After having spent years working for newspapers I had ventured into the crazy and highly competitive world of television production, and being a hopeless businessman that hadn’t quite worked out – so I was looking for a way back in to what I knew best, which was basically putting pen to paper and being paid for it.
The thought occurred to me that I might as well begin by aiming for the very best scenario possible – to persuade someone to pay me for what I liked doing best in my leisure time, which was (and is) going for long country walks.
Fortunately for me, my colleague Philip Bowern (now head of content at the WMN) liked the idea of a walks page, and so began a long and fruitful relationship which before long saw my freelance status as writer of Hesp’s Hikes converted into a full time career as senior staff writer for the paper and now editor-at-large.
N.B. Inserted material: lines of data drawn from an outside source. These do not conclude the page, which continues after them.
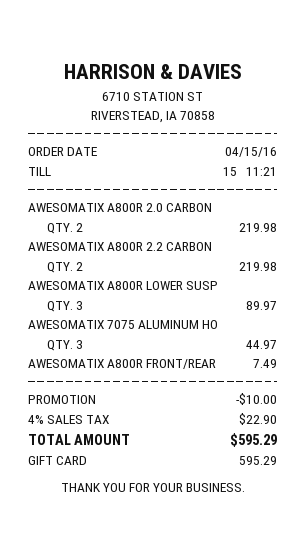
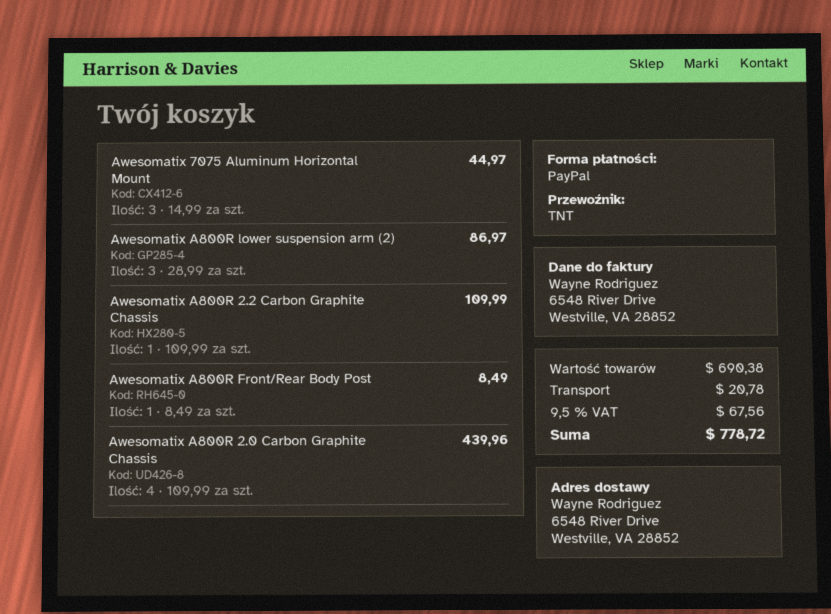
payment method: gift card -> PayPal
AWESOMATIX A800R 2.0 CARBON: 2 for 219.98 -> 4 for 439.96
AWESOMATIX A800R 2.2 CARBON: 2 for 219.98 -> 1 for 109.99
AWESOMATIX A800R LOWER SUSP: 3 for 89.97 -> 3 for 86.97
AWESOMATIX A800R FRONT/REAR: 1 for 7.49 -> 1 for 8.49
discount: 10.00 -> none
shipping: none -> 20.78
tax: 4% = 22.90 -> 9.5% = 67.56
total: 595.29 -> 778.72

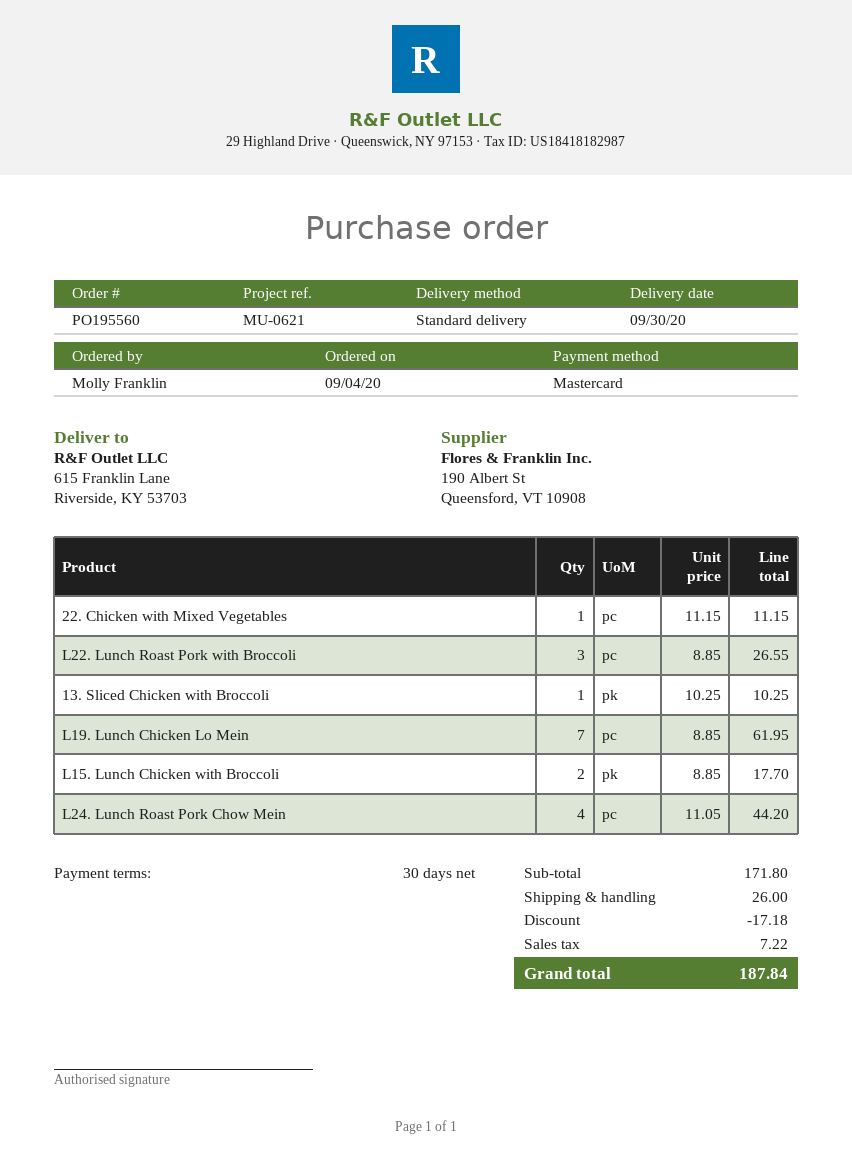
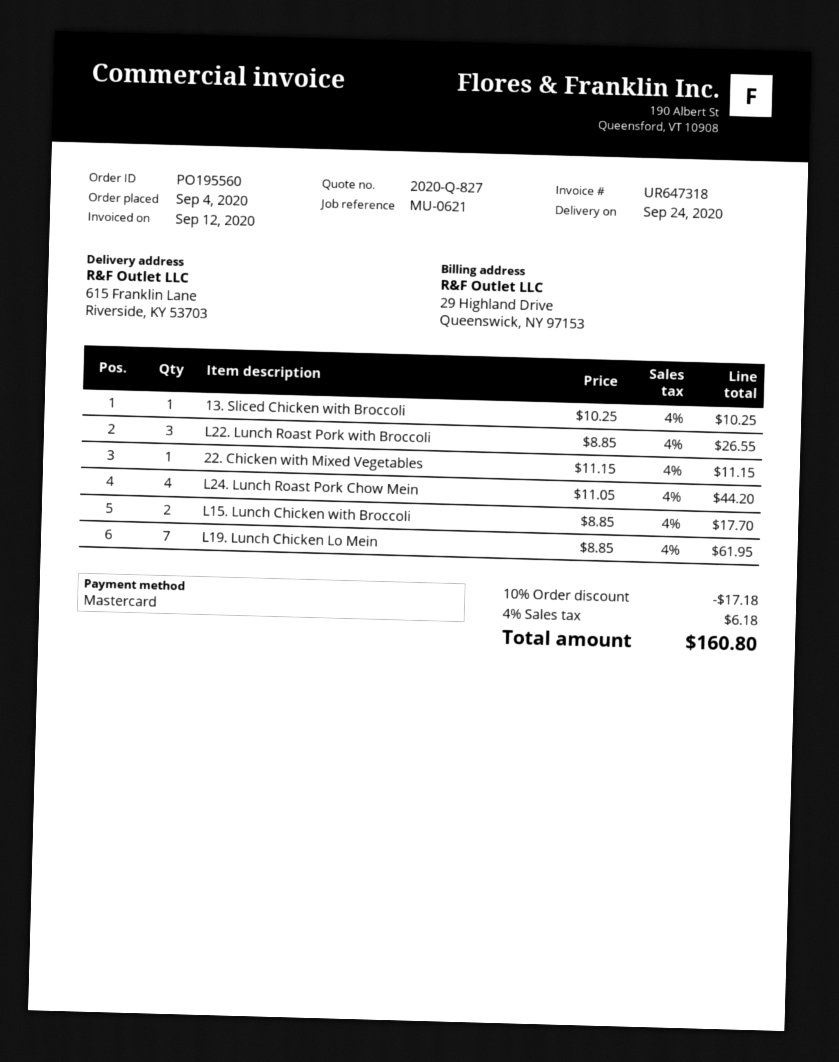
delivery date: 2020-09-30 -> 2020-09-24
shipping: 26.00 -> none
tax: 7.22 -> 6.18
total: 187.84 -> 160.80

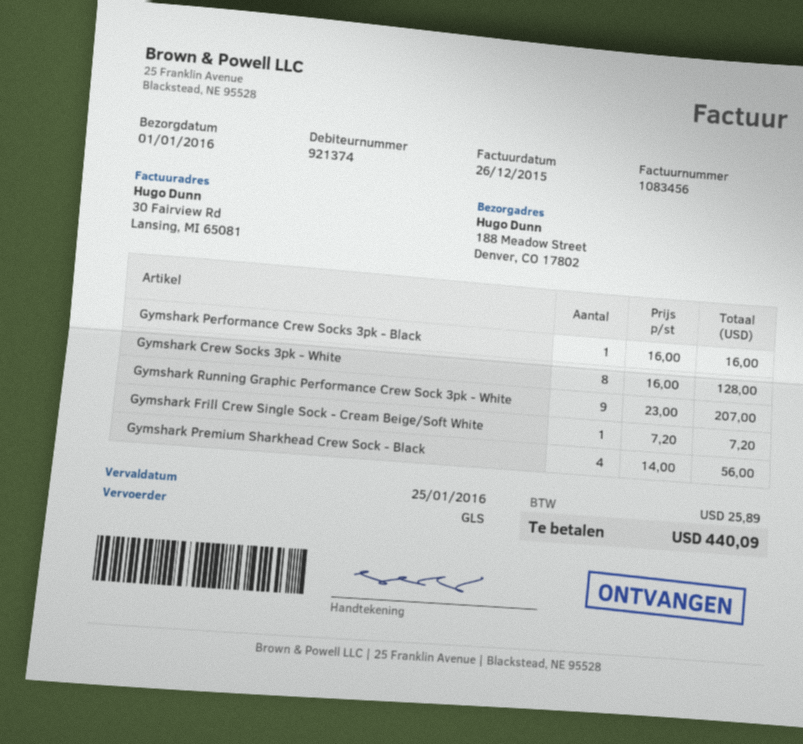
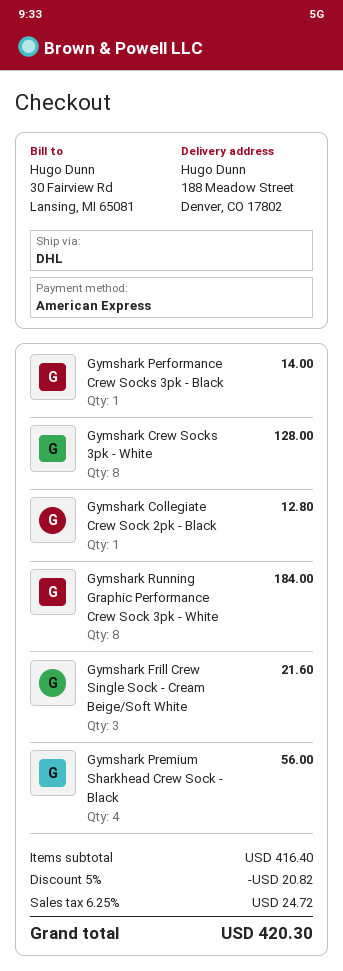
shipping method: GLS -> DHL
Gymshark Performance Crew Socks 3pk - Black: 1 for 16.00 -> 1 for 14.00
Gymshark Running Graphic Performance Crew Sock 3pk - White: 9 for 207.00 -> 8 for 184.00
Gymshark Frill Crew Single Sock - Cream Beige/Soft White: 1 for 7.20 -> 3 for 21.60
Gymshark Collegiate Crew Sock 2pk - Black: none -> 1 for 12.80
discount: none -> 5% = 20.82
tax: 25.89 -> 24.72
total: 440.09 -> 420.30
Fitting in walks with the deadlines and the other demands of working for a busy daily newspaper hasn’t always been easy, I’ll admit. But here’s where I’ve been lucky… simply in the fact that the region is amazingly rich in good, walk-able, areas and you don’t have to go far, anywhere in the peninsula, to find excellent hiking routes great or small.
Consequently, many of my walks have been grabbed last-minute after I’ve filed words on some other story of import from a laptop sitting in some obscure Westcountry lay-by.
Others have been much longer grander marches, enjoyed with companions who have asked if they could join me for a long day out. Indeed, I am often asked if I take people along on my hikes and the simple answer is: yes. Quickly followed by the more complex explanation that times and dates have to be elastic – tying a busy journalist like me down to any appointment is like grasping an eel (ask my dentist).
But perhaps we can do a little more in the way of inviting WMN readers out walking in the future – because walking for pleasure isn’t something that is dwindling as the economic situation remains uncertain and we’re all belting about with no time to spare – it is burgeoning and is by far the most popular outdoor leisure pursuit in the UK.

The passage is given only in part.